Pipeline Architecture
The processor uses a fully pipelined datapath with registers between all stages. A hardware hazard unit was implemented to handle both forwarding and stalling. Forwarding resolves data hazards whenever possible, while load-use hazards and multi-cycle operations trigger pipeline stalls, allowing programs to run correctly without manual NOP insertion.
- Standard 5-stage pipeline: IF, ID, EX, MEM, WB
- Pipeline registers between all stages
- Hardware hazard detection and control
- Forwarding paths for ALU and memory results
- Automatic pipeline stalling for unresolved hazards
- Program execution without manual NOP insertion
Branch Prediction
Implemented dynamic branch prediction using a Branch History Table (BHT) with 12-bit indexing (4096 entries) and a Branch Target Buffer (BTB). Each BHT entry uses a 2-bit saturating counter to predict branch direction. Since only 12 bits of the PC are used for indexing, multiple instructions can map to the same entry. Predicted targets are supplied during the fetch stage, and mispredictions trigger pipeline flush and recovery in the execute stage.

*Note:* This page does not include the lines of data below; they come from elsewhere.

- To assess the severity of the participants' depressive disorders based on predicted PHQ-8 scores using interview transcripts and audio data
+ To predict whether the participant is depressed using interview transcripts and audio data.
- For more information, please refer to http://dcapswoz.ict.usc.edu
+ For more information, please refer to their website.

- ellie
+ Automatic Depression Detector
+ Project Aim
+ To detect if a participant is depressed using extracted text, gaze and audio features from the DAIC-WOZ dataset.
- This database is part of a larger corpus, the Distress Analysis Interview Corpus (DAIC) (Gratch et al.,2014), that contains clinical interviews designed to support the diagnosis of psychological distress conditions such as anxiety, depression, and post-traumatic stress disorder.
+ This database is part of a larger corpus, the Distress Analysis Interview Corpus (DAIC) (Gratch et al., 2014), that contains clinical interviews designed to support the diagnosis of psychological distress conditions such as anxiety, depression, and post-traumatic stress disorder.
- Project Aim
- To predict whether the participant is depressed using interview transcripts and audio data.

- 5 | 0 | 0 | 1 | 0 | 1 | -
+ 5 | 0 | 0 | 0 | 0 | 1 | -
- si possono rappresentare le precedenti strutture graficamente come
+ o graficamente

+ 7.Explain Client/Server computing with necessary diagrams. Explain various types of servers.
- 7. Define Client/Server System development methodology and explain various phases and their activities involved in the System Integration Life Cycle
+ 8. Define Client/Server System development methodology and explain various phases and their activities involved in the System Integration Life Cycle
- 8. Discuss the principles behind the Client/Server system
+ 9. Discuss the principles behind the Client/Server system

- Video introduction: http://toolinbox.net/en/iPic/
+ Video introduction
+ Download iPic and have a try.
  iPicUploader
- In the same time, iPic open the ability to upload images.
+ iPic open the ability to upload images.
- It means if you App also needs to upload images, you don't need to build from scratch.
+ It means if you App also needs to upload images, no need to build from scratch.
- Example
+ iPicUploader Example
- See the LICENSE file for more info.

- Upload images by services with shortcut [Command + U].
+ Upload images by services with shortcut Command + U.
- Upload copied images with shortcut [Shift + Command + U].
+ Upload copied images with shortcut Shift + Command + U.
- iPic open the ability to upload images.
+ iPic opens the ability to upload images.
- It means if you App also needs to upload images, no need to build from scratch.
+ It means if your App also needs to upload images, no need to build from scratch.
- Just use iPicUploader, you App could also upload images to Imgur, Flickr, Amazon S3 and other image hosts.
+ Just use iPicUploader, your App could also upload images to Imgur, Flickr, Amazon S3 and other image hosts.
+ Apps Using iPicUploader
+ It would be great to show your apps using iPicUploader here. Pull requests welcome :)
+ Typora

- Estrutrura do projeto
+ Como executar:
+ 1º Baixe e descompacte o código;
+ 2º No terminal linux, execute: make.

- 2-bit saturating counter branch prediction
- BHT indexed by lower 12 bits of PC (4096 entries)
- Branch Target Buffer for predicted targets
- Prediction performed in fetch stage
- Misprediction detection in execute stage
- Automatic pipeline flush on misprediction
Multi-Cycle Arithmetic Unit
Hardware multiplication is implemented using a dedicated multi-cycle execution unit with Booth's algorithm for signed multiplication. The processor stalls automatically while multi-cycle operations are in progress. Division instructions were not implemented.
- Dedicated multi-cycle execution unit
- Booth's algorithm for signed multiplication
- Supports signed and unsigned multiplication
- Processor stall control using Busy signal
- Division instructions not implemented
Processor Components
- Register file with 32 general-purpose registers
- ALU supporting arithmetic and logical operations
- Control unit and instruction decoder
- Hazard detection and forwarding unit
- Branch prediction unit
- Pipeline registers between all stages
Instruction Support
Supports the RV32I base instruction set along with multiplication instructions. Assembly programs were written to verify the correctness of the pipeline, hazard handling, and branch prediction mechanisms.